━━ Recorded data ━━

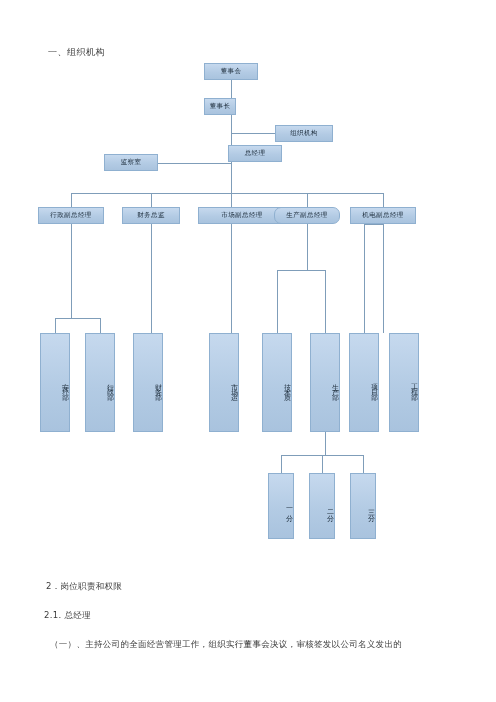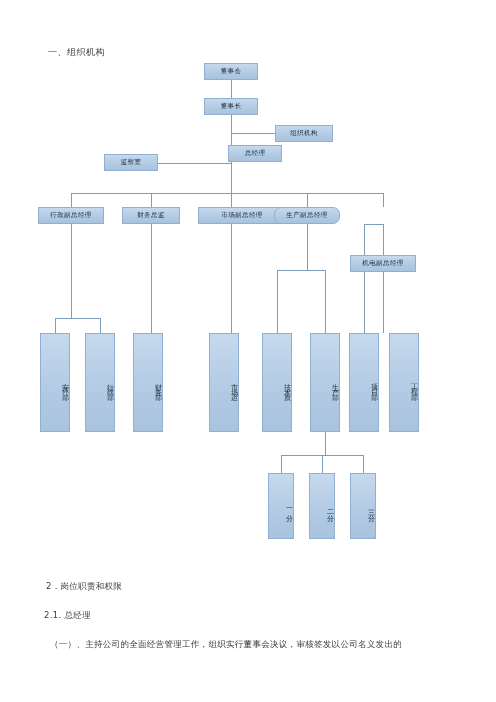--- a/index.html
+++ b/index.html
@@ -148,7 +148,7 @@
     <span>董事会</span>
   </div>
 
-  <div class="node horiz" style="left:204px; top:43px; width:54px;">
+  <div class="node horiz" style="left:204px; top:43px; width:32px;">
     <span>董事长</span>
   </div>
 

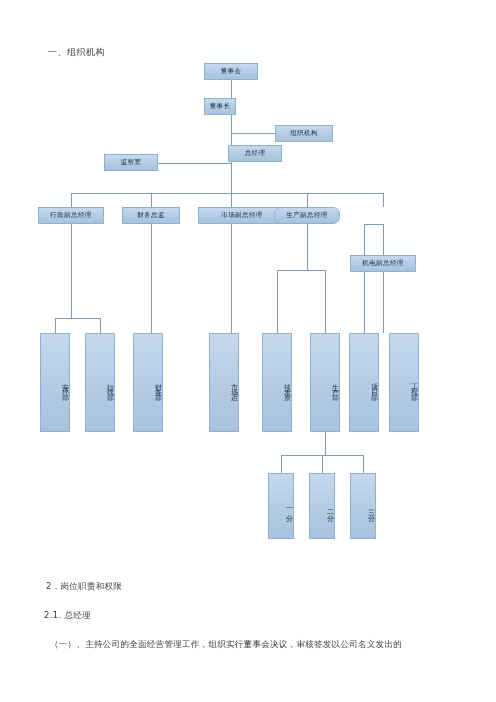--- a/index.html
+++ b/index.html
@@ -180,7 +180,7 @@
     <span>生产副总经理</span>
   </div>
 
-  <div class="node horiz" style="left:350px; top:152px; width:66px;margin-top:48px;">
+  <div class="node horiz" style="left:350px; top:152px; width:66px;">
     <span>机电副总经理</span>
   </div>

━━━

What is expected:
Check each line of the material above for "horiz" and say how many lines contain it, giving the number alone.

Result:
4